-- DIRECTIONS FOR THIS TASK --
When the line containing "[112,559,212,576] [reference?] ->" appears in the entries below, begin printing there and stop after the line containing "[388,1296,533,1314] prepration section"; print each of those lines exactly and no other line.

-- SOURCE DATA --

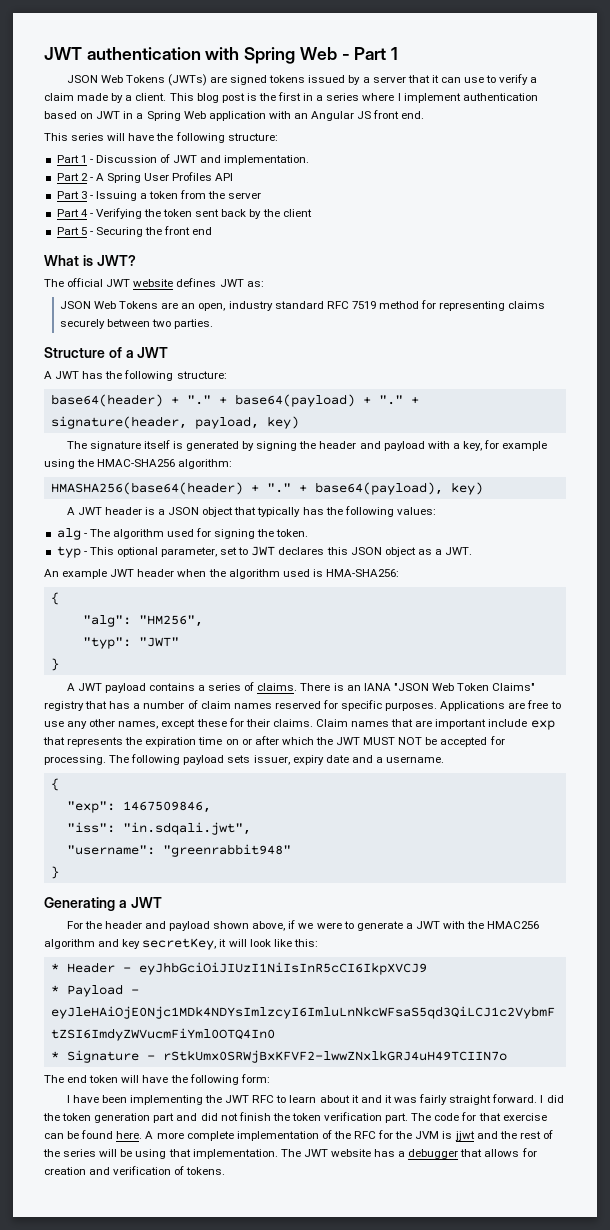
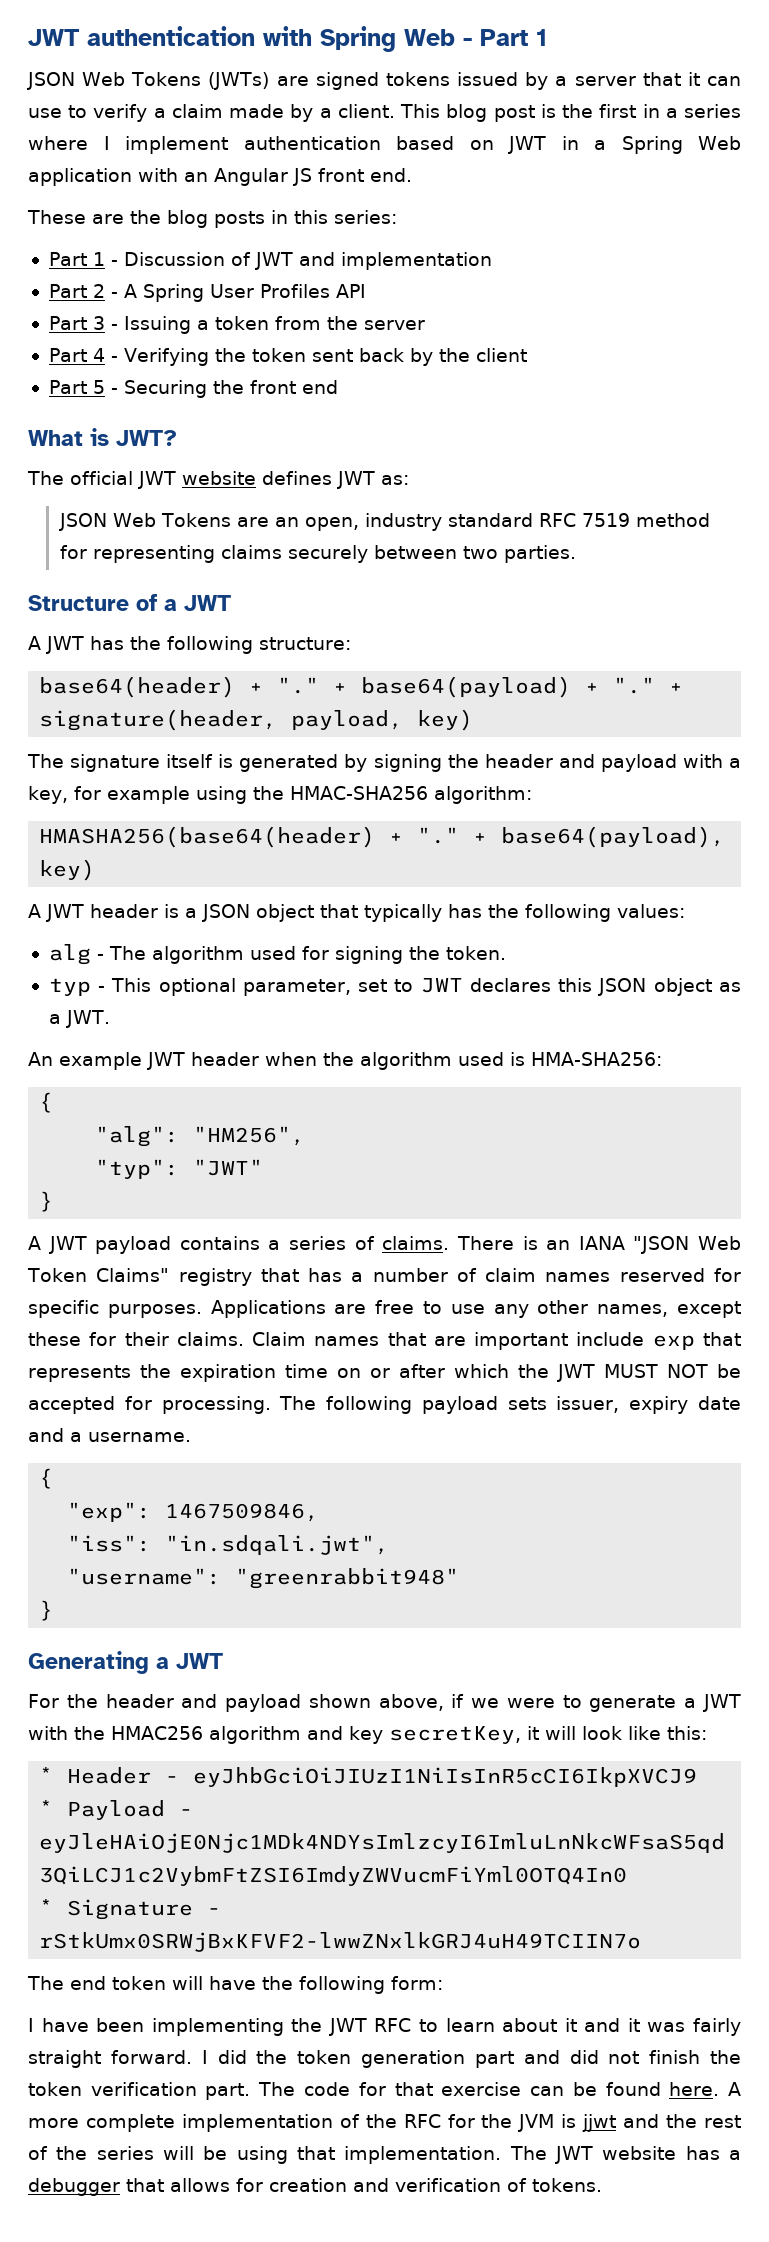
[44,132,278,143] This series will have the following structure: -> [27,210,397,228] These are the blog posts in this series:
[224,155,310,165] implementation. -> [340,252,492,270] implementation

==

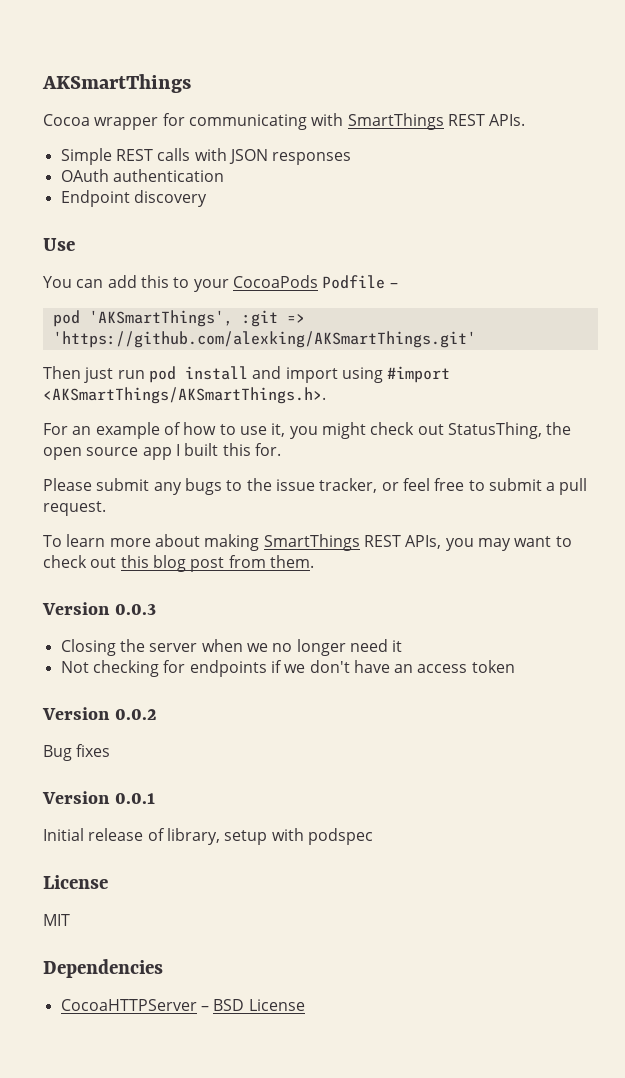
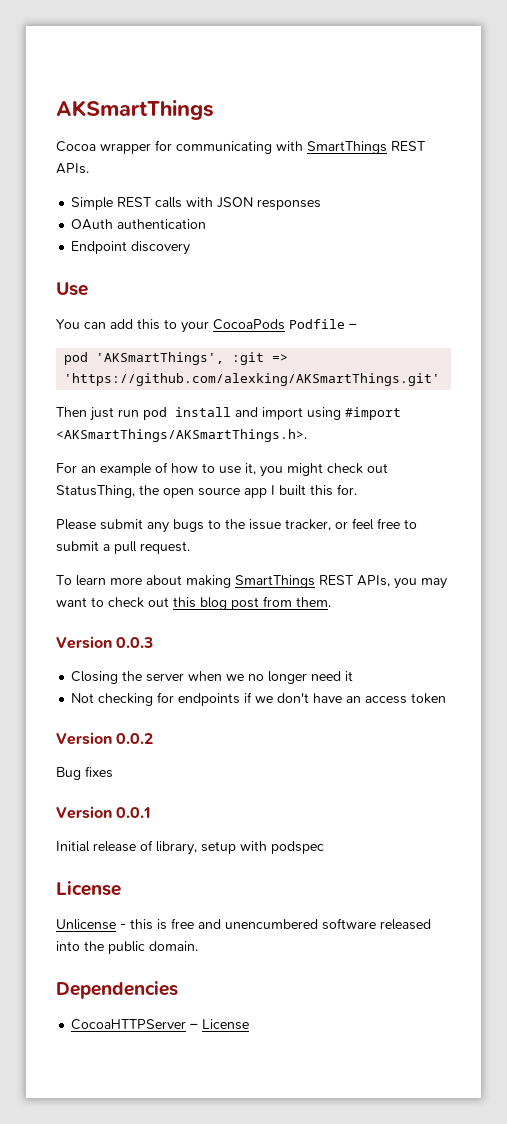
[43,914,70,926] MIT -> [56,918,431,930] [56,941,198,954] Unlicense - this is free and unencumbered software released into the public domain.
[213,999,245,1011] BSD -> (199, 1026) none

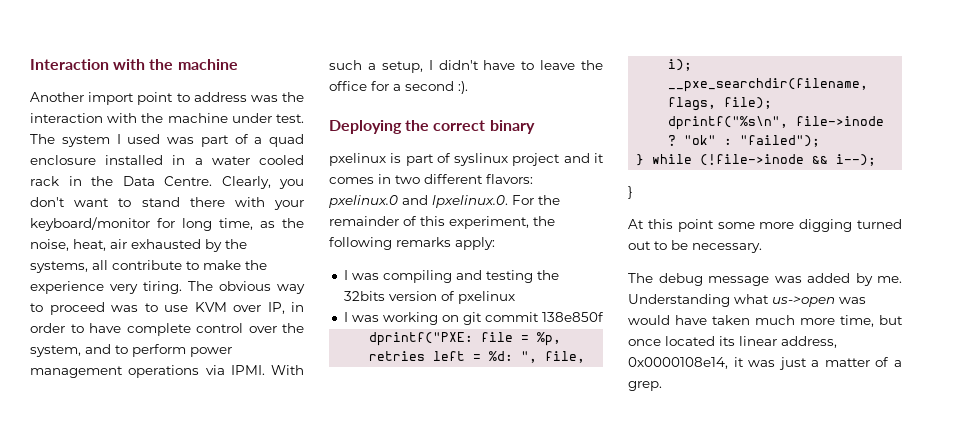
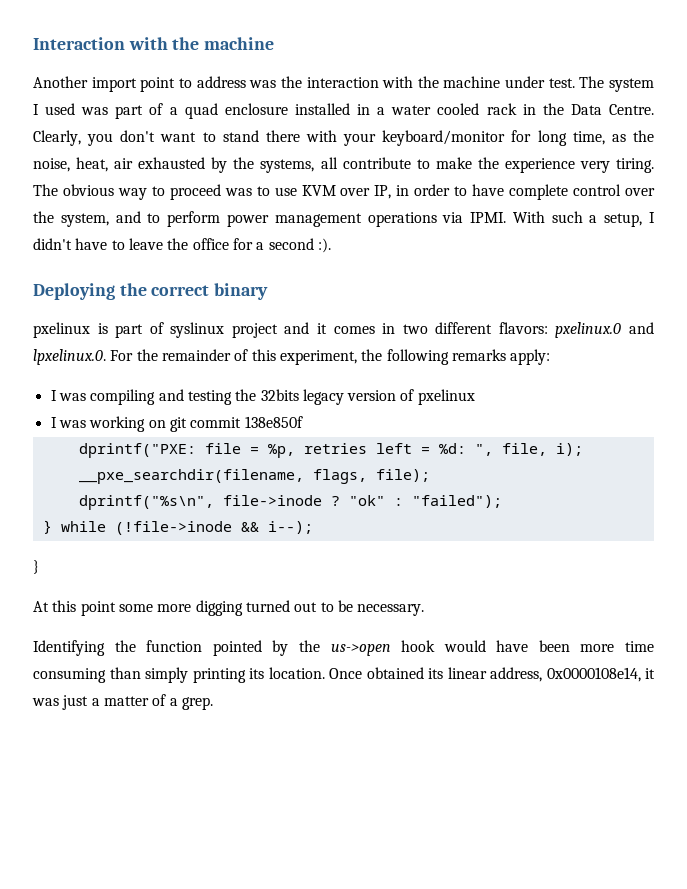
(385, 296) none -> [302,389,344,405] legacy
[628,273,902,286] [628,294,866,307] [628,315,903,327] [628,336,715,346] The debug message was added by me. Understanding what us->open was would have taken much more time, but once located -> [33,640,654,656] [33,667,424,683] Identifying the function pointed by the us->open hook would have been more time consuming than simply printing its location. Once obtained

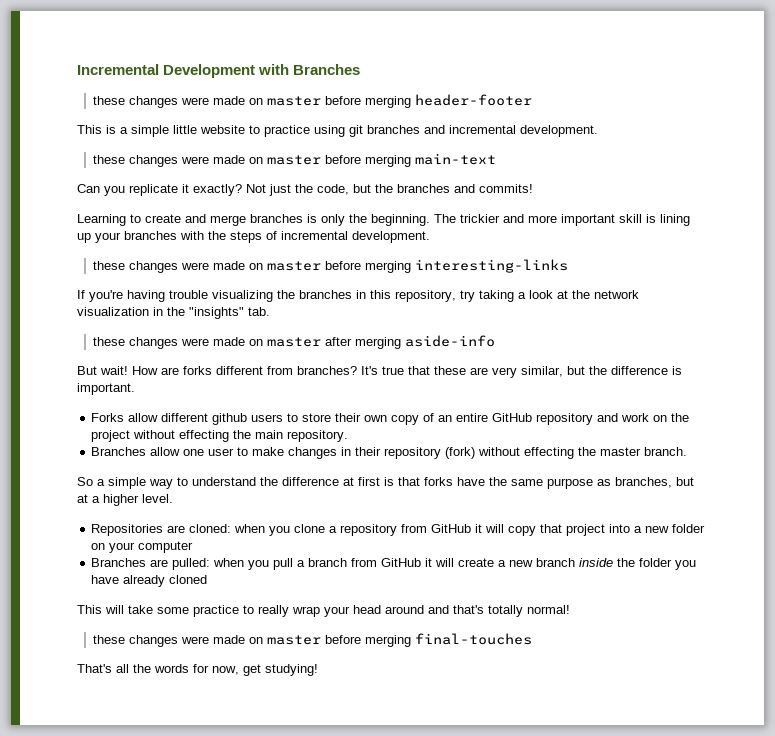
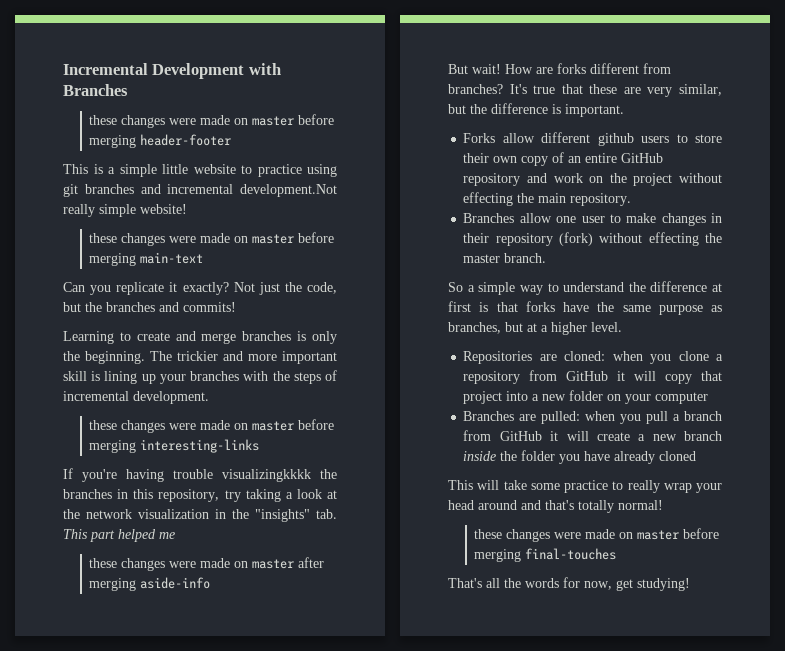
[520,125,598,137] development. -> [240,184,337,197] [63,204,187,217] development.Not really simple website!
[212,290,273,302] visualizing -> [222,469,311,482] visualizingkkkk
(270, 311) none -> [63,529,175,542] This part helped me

...

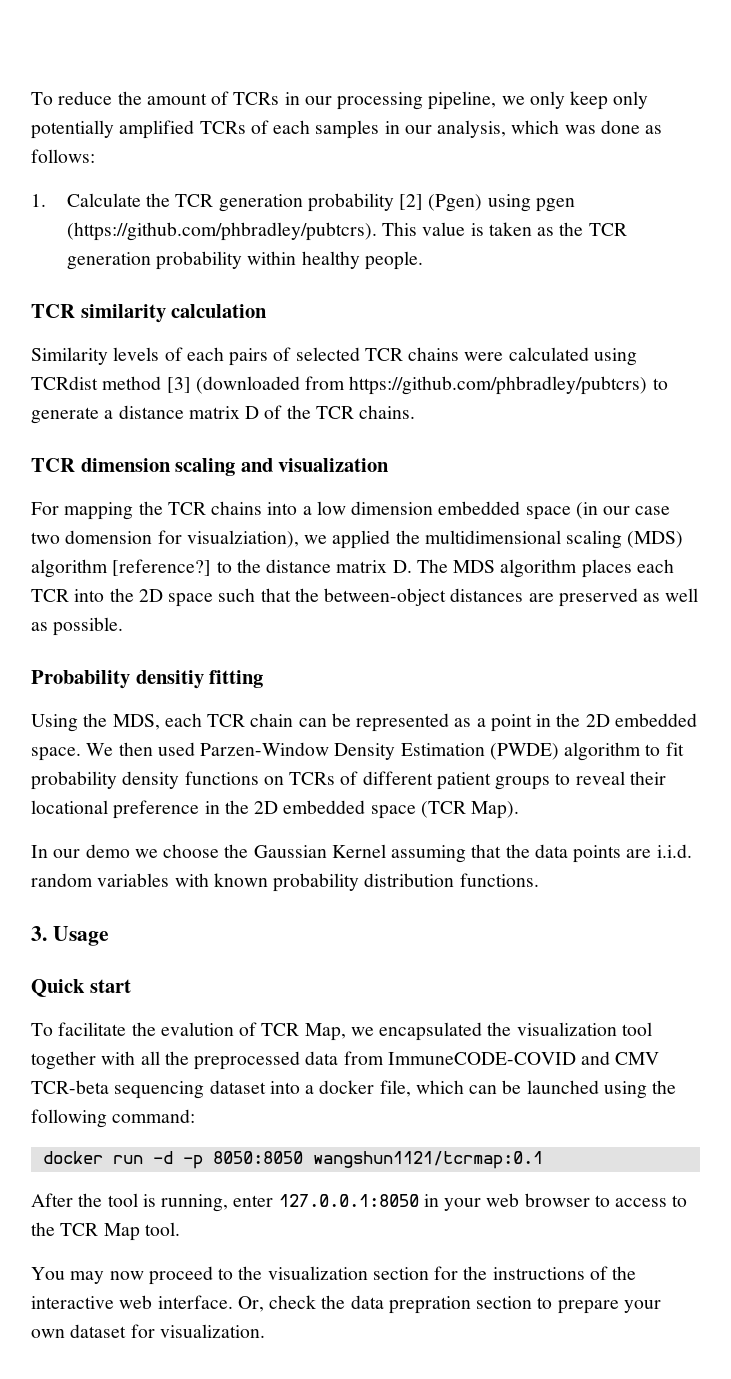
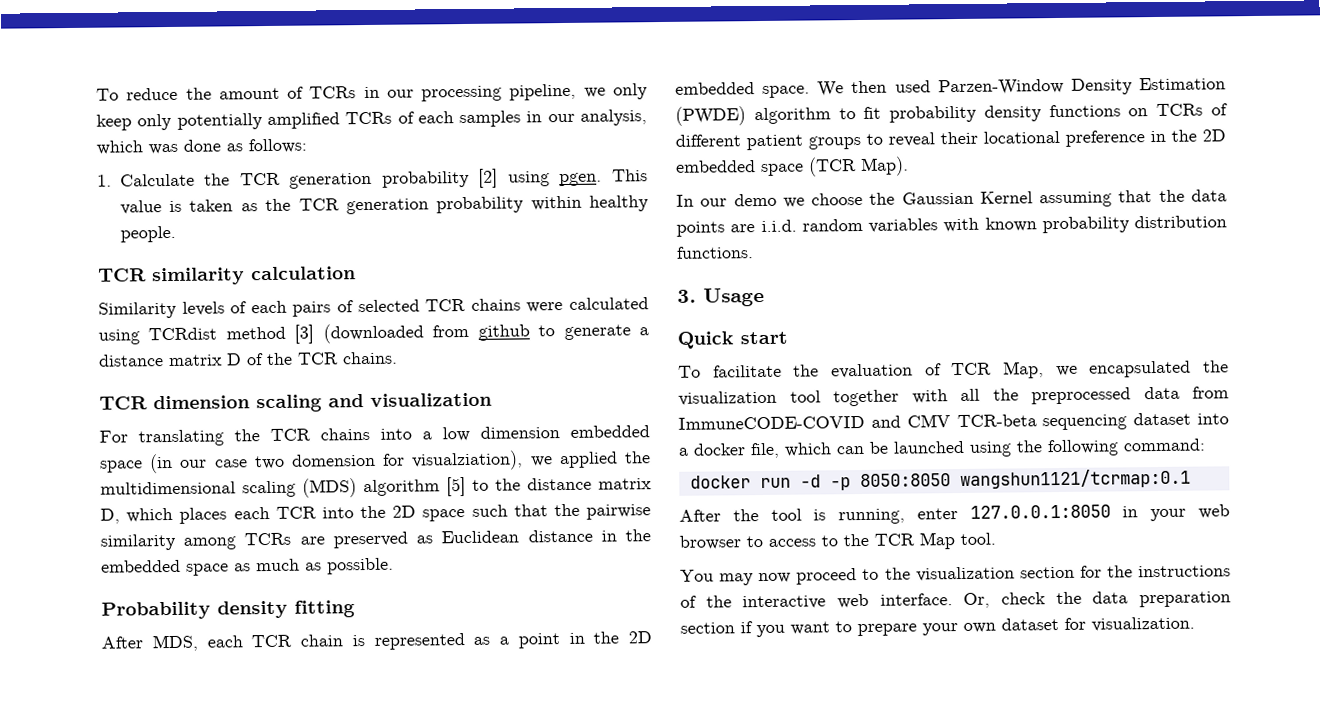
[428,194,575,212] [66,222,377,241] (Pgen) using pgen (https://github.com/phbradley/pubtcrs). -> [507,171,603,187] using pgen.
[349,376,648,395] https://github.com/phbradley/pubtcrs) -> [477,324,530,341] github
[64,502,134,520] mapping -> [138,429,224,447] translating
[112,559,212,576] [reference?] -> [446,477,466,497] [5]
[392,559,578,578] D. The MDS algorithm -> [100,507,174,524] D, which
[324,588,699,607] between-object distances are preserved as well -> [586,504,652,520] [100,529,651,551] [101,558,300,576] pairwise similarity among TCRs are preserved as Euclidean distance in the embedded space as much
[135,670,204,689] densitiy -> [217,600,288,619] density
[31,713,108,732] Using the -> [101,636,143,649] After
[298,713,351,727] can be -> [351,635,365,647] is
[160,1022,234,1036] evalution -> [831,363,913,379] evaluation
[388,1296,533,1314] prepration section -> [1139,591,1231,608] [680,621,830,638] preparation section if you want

-- EXERCISE SOLUTION --
[112,559,212,576] [reference?] -> [446,477,466,497] [5]
[392,559,578,578] D. The MDS algorithm -> [100,507,174,524] D, which
[324,588,699,607] between-object distances are preserved as well -> [586,504,652,520] [100,529,651,551] [101,558,300,576] pairwise similarity among TCRs are preserved as Euclidean distance in the embedded space as much
[135,670,204,689] densitiy -> [217,600,288,619] density
[31,713,108,732] Using the -> [101,636,143,649] After
[298,713,351,727] can be -> [351,635,365,647] is
[160,1022,234,1036] evalution -> [831,363,913,379] evaluation
[388,1296,533,1314] prepration section -> [1139,591,1231,608] [680,621,830,638] preparation section if you want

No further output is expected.